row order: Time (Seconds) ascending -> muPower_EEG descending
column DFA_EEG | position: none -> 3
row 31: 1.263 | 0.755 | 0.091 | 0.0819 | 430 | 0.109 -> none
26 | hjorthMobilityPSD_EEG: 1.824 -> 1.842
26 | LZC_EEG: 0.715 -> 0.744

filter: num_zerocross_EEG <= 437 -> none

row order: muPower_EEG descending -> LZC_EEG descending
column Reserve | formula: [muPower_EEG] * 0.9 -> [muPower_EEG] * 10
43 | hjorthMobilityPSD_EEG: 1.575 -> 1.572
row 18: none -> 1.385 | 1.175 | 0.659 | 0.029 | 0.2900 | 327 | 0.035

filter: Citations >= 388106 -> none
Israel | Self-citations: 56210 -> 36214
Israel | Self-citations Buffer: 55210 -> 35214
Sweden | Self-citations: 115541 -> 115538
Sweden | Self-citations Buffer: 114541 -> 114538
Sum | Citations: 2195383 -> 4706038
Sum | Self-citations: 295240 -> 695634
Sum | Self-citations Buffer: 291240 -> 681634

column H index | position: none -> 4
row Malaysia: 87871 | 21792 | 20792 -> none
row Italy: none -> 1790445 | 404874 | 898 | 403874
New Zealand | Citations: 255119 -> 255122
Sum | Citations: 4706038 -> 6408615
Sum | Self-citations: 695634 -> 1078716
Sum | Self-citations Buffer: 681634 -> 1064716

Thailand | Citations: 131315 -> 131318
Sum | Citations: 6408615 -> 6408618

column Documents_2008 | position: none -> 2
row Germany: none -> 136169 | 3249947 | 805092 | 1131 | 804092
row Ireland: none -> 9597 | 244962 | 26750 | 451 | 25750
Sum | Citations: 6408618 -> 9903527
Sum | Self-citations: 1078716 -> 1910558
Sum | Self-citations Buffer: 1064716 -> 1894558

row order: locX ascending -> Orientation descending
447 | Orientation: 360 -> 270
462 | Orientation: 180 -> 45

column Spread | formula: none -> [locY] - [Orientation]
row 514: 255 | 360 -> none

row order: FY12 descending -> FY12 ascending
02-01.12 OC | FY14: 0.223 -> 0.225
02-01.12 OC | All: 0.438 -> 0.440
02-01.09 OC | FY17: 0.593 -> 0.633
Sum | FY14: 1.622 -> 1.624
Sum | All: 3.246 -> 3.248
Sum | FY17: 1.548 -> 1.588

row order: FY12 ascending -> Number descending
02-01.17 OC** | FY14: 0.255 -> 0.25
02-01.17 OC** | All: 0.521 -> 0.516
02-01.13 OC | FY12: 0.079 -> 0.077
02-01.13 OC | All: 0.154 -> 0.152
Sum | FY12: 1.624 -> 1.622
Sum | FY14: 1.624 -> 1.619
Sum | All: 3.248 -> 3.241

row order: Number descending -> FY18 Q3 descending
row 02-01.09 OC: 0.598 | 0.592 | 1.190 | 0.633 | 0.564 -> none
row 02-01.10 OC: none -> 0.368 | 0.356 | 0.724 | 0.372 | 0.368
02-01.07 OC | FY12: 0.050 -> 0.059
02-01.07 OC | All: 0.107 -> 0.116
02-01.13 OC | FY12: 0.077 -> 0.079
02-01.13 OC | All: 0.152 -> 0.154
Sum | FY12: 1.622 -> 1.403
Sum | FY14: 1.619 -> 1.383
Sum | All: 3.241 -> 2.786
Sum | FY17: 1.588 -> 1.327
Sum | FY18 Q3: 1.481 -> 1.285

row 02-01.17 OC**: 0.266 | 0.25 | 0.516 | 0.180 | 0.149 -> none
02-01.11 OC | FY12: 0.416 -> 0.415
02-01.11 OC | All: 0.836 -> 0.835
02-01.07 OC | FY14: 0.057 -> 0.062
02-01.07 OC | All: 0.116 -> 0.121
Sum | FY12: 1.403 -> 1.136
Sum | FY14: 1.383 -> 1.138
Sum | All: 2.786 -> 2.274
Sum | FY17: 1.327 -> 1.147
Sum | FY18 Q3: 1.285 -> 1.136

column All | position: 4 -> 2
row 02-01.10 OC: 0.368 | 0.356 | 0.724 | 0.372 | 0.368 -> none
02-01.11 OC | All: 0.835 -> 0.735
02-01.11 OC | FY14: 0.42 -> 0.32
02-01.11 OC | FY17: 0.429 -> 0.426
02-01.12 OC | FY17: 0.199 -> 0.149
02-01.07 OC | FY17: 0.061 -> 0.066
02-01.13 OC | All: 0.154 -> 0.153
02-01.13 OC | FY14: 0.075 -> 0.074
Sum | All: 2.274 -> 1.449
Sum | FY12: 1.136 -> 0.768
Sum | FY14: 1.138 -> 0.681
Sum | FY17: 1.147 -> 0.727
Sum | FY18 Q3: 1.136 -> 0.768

· · · · ·

**PROBLEM DETAILS:** The full material has to be written out again exactly as shown.

**REPLY TO THE EXERCISE:**
row order: Time (Seconds) ascending -> muPower_EEG descending
column DFA_EEG | position: none -> 3
row 31: 1.263 | 0.755 | 0.091 | 0.0819 | 430 | 0.109 -> none
26 | hjorthMobilityPSD_EEG: 1.824 -> 1.842
26 | LZC_EEG: 0.715 -> 0.744

filter: num_zerocross_EEG <= 437 -> none

row order: muPower_EEG descending -> LZC_EEG descending
column Reserve | formula: [muPower_EEG] * 0.9 -> [muPower_EEG] * 10
43 | hjorthMobilityPSD_EEG: 1.575 -> 1.572
row 18: none -> 1.385 | 1.175 | 0.659 | 0.029 | 0.2900 | 327 | 0.035

filter: Citations >= 388106 -> none
Israel | Self-citations: 56210 -> 36214
Israel | Self-citations Buffer: 55210 -> 35214
Sweden | Self-citations: 115541 -> 115538
Sweden | Self-citations Buffer: 114541 -> 114538
Sum | Citations: 2195383 -> 4706038
Sum | Self-citations: 295240 -> 695634
Sum | Self-citations Buffer: 291240 -> 681634

column H index | position: none -> 4
row Malaysia: 87871 | 21792 | 20792 -> none
row Italy: none -> 1790445 | 404874 | 898 | 403874
New Zealand | Citations: 255119 -> 255122
Sum | Citations: 4706038 -> 6408615
Sum | Self-citations: 695634 -> 1078716
Sum | Self-citations Buffer: 681634 -> 1064716

Thailand | Citations: 131315 -> 131318
Sum | Citations: 6408615 -> 6408618

column Documents_2008 | position: none -> 2
row Germany: none -> 136169 | 3249947 | 805092 | 1131 | 804092
row Ireland: none -> 9597 | 244962 | 26750 | 451 | 25750
Sum | Citations: 6408618 -> 9903527
Sum | Self-citations: 1078716 -> 1910558
Sum | Self-citations Buffer: 1064716 -> 1894558

row order: locX ascending -> Orientation descending
447 | Orientation: 360 -> 270
462 | Orientation: 180 -> 45

column Spread | formula: none -> [locY] - [Orientation]
row 514: 255 | 360 -> none

row order: FY12 descending -> FY12 ascending
02-01.12 OC | FY14: 0.223 -> 0.225
02-01.12 OC | All: 0.438 -> 0.440
02-01.09 OC | FY17: 0.593 -> 0.633
Sum | FY14: 1.622 -> 1.624
Sum | All: 3.246 -> 3.248
Sum | FY17: 1.548 -> 1.588

row order: FY12 ascending -> Number descending
02-01.17 OC** | FY14: 0.255 -> 0.25
02-01.17 OC** | All: 0.521 -> 0.516
02-01.13 OC | FY12: 0.079 -> 0.077
02-01.13 OC | All: 0.154 -> 0.152
Sum | FY12: 1.624 -> 1.622
Sum | FY14: 1.624 -> 1.619
Sum | All: 3.248 -> 3.241

row order: Number descending -> FY18 Q3 descending
row 02-01.09 OC: 0.598 | 0.592 | 1.190 | 0.633 | 0.564 -> none
row 02-01.10 OC: none -> 0.368 | 0.356 | 0.724 | 0.372 | 0.368
02-01.07 OC | FY12: 0.050 -> 0.059
02-01.07 OC | All: 0.107 -> 0.116
02-01.13 OC | FY12: 0.077 -> 0.079
02-01.13 OC | All: 0.152 -> 0.154
Sum | FY12: 1.622 -> 1.403
Sum | FY14: 1.619 -> 1.383
Sum | All: 3.241 -> 2.786
Sum | FY17: 1.588 -> 1.327
Sum | FY18 Q3: 1.481 -> 1.285

row 02-01.17 OC**: 0.266 | 0.25 | 0.516 | 0.180 | 0.149 -> none
02-01.11 OC | FY12: 0.416 -> 0.415
02-01.11 OC | All: 0.836 -> 0.835
02-01.07 OC | FY14: 0.057 -> 0.062
02-01.07 OC | All: 0.116 -> 0.121
Sum | FY12: 1.403 -> 1.136
Sum | FY14: 1.383 -> 1.138
Sum | All: 2.786 -> 2.274
Sum | FY17: 1.327 -> 1.147
Sum | FY18 Q3: 1.285 -> 1.136

column All | position: 4 -> 2
row 02-01.10 OC: 0.368 | 0.356 | 0.724 | 0.372 | 0.368 -> none
02-01.11 OC | All: 0.835 -> 0.735
02-01.11 OC | FY14: 0.42 -> 0.32
02-01.11 OC | FY17: 0.429 -> 0.426
02-01.12 OC | FY17: 0.199 -> 0.149
02-01.07 OC | FY17: 0.061 -> 0.066
02-01.13 OC | All: 0.154 -> 0.153
02-01.13 OC | FY14: 0.075 -> 0.074
Sum | All: 2.274 -> 1.449
Sum | FY12: 1.136 -> 0.768
Sum | FY14: 1.138 -> 0.681
Sum | FY17: 1.147 -> 0.727
Sum | FY18 Q3: 1.136 -> 0.768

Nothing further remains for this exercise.